It is difficult for me to describe how I have shifted in my experience and intuition regarding sensory experiences. I am completely aware that it sounds strange, but I feel a deep and profound change in how I see the world, how I hear things differently, taste things differently, etc. Sometimes, I feel this shift when I am more emotionally vulnerable, perhaps depressed. Sometimes, it comes when I am just overwhelmed with the world, pain, suffering, death. Sometimes I feel it when I am most grounded spiritually, or feel closest to God.

Anyway, this was significant to me this Holiday season as I heard traditional Christmas carols, and heard them differently. In the context of war, of a culture that has been repeatedly and communally traumatized, these songs sound different. When we are surrounded by stories of massacre, murder, fear, the words shift, the notes do too. They ring true in ways far beyond what I could have expected, and I sing them with more reference and longing than I ever have in the past.

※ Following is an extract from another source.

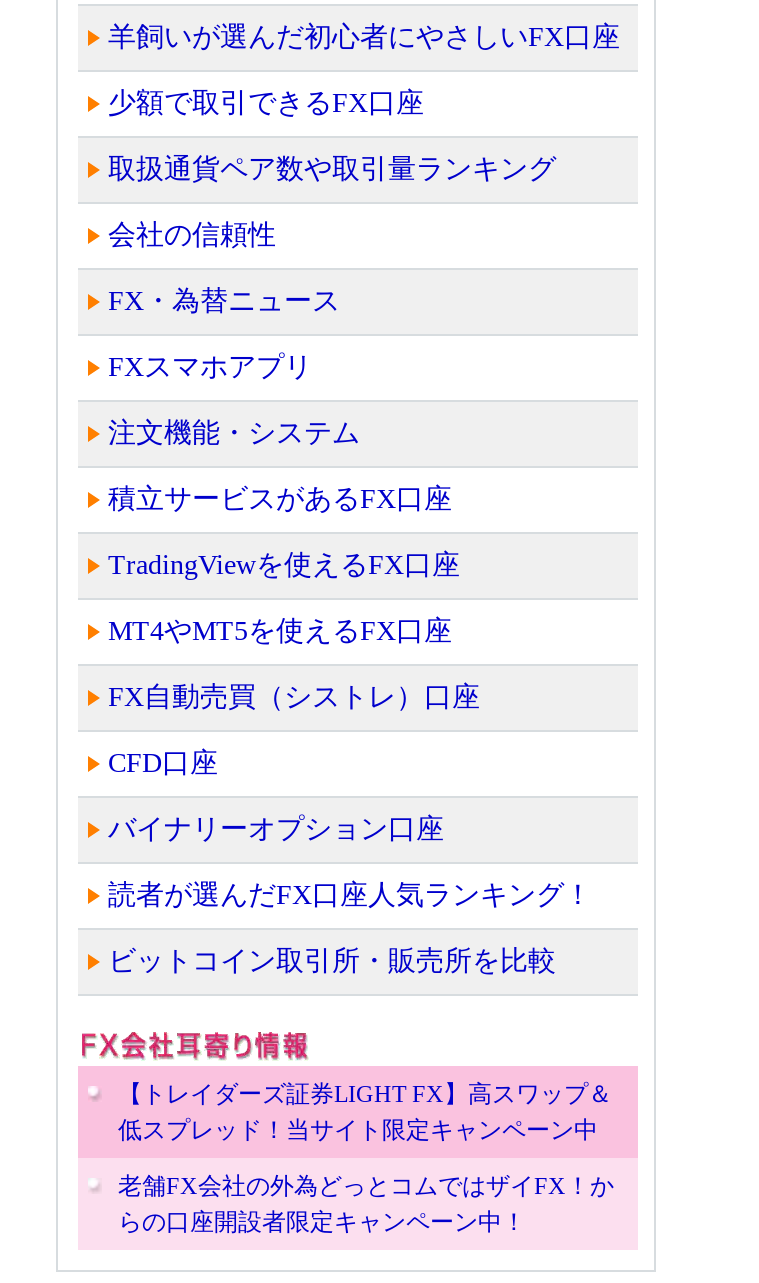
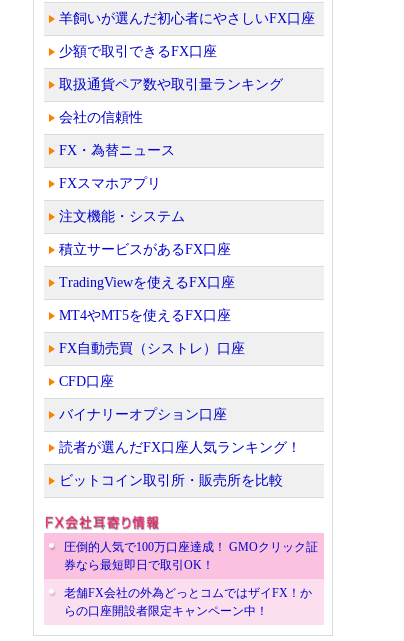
- 【トレイダーズ証券LIGHT FX】高スワップ＆
- 低スプレッド！当サイト限定キャンペーン中
+ 圧倒的人気で100万口座達成！ GMOクリック証
+ 券なら最短即日で取引OK！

"Comfort, comfort, O my people, speak of peace, now says our God. Comfort those who sit in darkness, mourning 'neath their sorrows' load...Hark, the voice of one who's crying in the dessert far and near."

"Joyful is the dark holy hidden God, rolling cloud of night beyond all naming, energy of love, word-in-flesh proclaiming. Shadowed stable floor, angels flicker as with exultation Mary hails the infant cry of need and blessing. Joyful is the dark depth of love divine, holy haunting beauty. "

"Ever o'er its Babel sounds the blessed angels sing... and warring humankind hears not the tidings which they bring - O hush the noise and cease the strife and hear the angels sing! Rest beside the weary road, and hear the angels sing."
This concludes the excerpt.